NMR studies of fluororetinol analogs complexed to two homologous rat cellular retinol-binding proteins

Comparative ¹⁹F-NMR studies of fluororetinol analogs with rat cellular retinol binding protein II (CRBP II) and rat cellular retinol-binding protein (CRBP) were performed to probe differences in the binding interactions of these two homologous proteins.
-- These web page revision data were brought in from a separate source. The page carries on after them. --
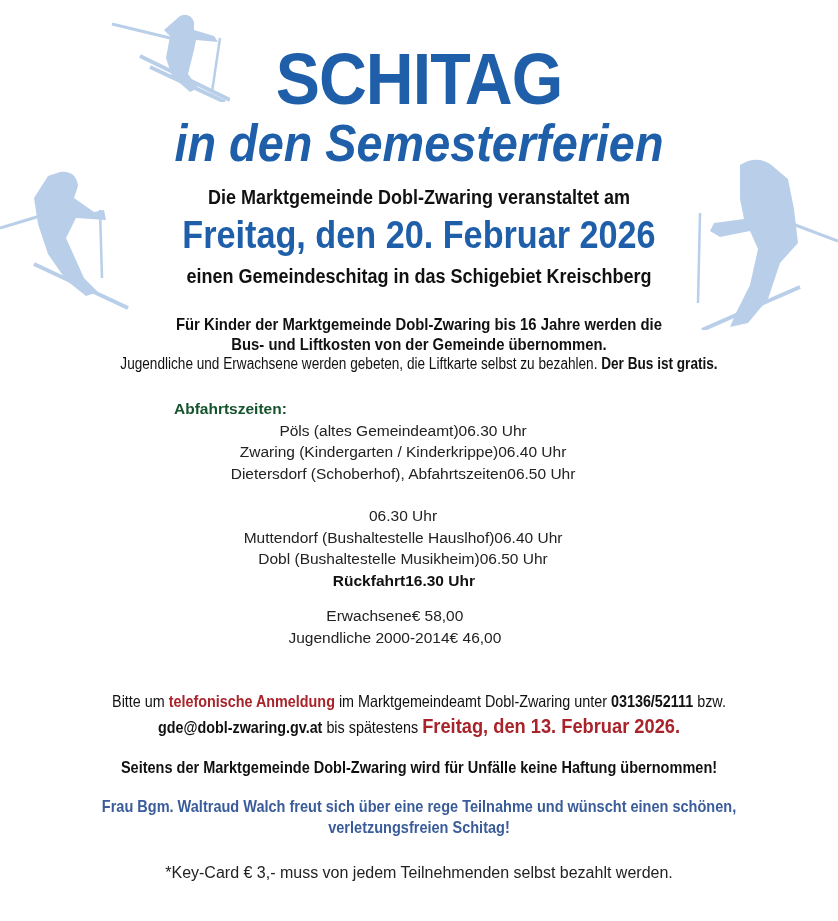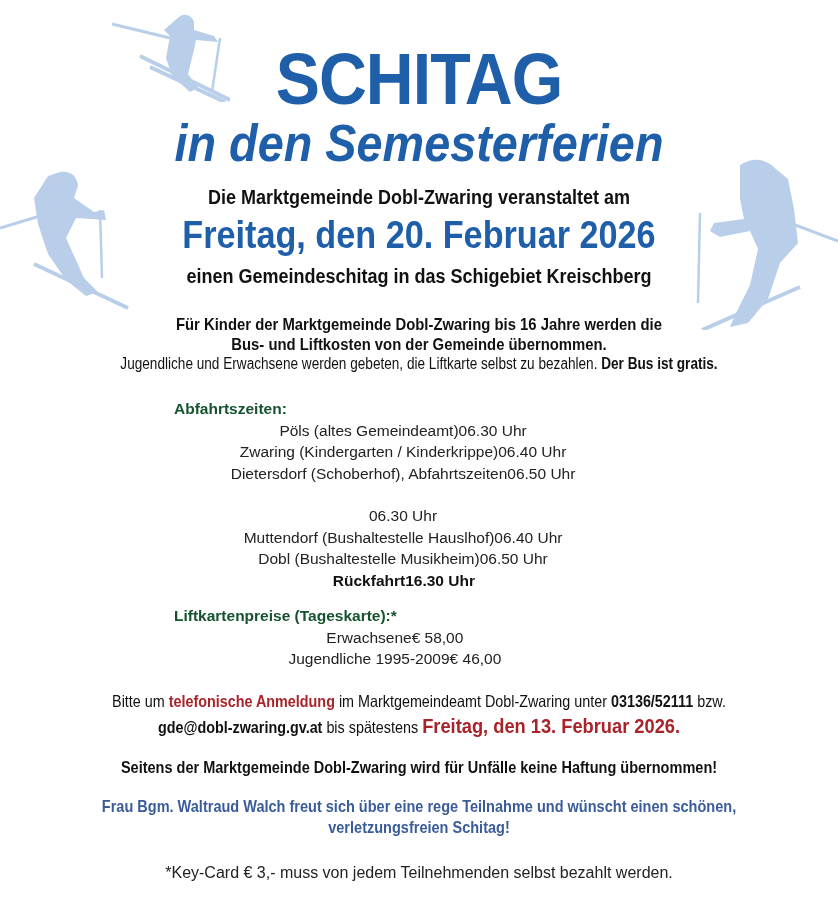--- a/index.html
+++ b/index.html
@@ -123,7 +123,6 @@
       <span class="t">16.30 Uhr</span>
     </div>
   <div style="height:14px"></div>
-  <div class="hdr">Liftkartenpreise (Tageskarte):*</div>
   <div class="row">
       <span>Erwachsene</span>
       <span class="t">€ 58,00</span>

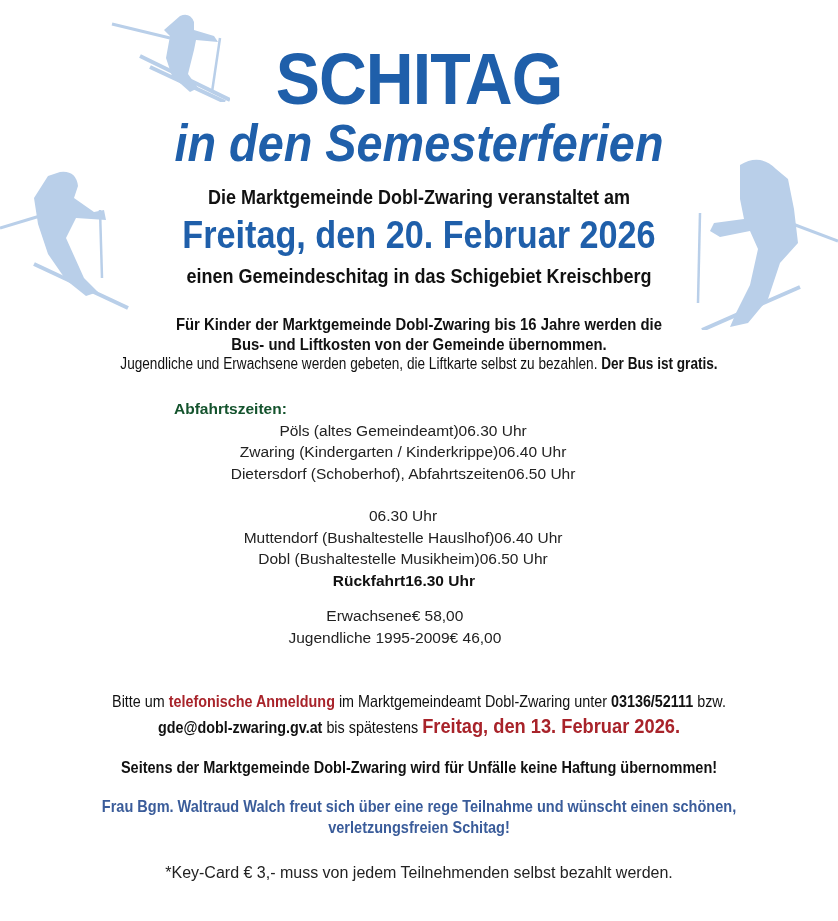--- a/index.html
+++ b/index.html
@@ -128,7 +128,7 @@
       <span class="t">€ 58,00</span>
     </div>
   <div class="row">
-      <span>Jugendliche 1995-2009</span>
+      <span>Jugendliche 2000-2014</span>
       <span class="t">€ 46,00</span>
     </div>
 </div>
Line shape analyses of ¹⁹F-NMR spectra of (E,E,Z,E)-6-fluoro-9-(4-methoxy-2,3,6-trimethylphenyl)-3,7-dimethyl-2,4,6,8-nonatetren-1-ol (ligand 1), (E,E,Z,E)-6-fluoro-9-(2,2′dimethyl-6-ethylcyclohexenyl)-3,7-dimethyl-2,4,6,8-nonatetren-1-ol (ligand 2), (E,Z,E,E)-5-fluoro-9-(2,2′-dimethyl-6-methylcyclohexenyl)-3,7-dimethyl-2,4,6,8-nonatetren-l-ol (ligand 3), when complexed with CRBP II at temperatures ranging from 0-45°C, revealed that the ¹⁹F resonances corresponding to the bound ligand were in slow chemical exchange between two resonance frequencies. This was further supported by a 2D-NOESY exchange experiment. The k_ex at 25°C was estimated from spectral simulation and fitting analyses to be 887 s^±1, 1010 s^±1and 771 s^±1 for CRBP II complexed 1, 2, and 3, respectively. In contrast, only a single absorption was observed for bound ligands complexed with rat CRBP over this temperature range, suggesting that the conformational dynamics of retinol binding are differeut for these two closely homologous proteins.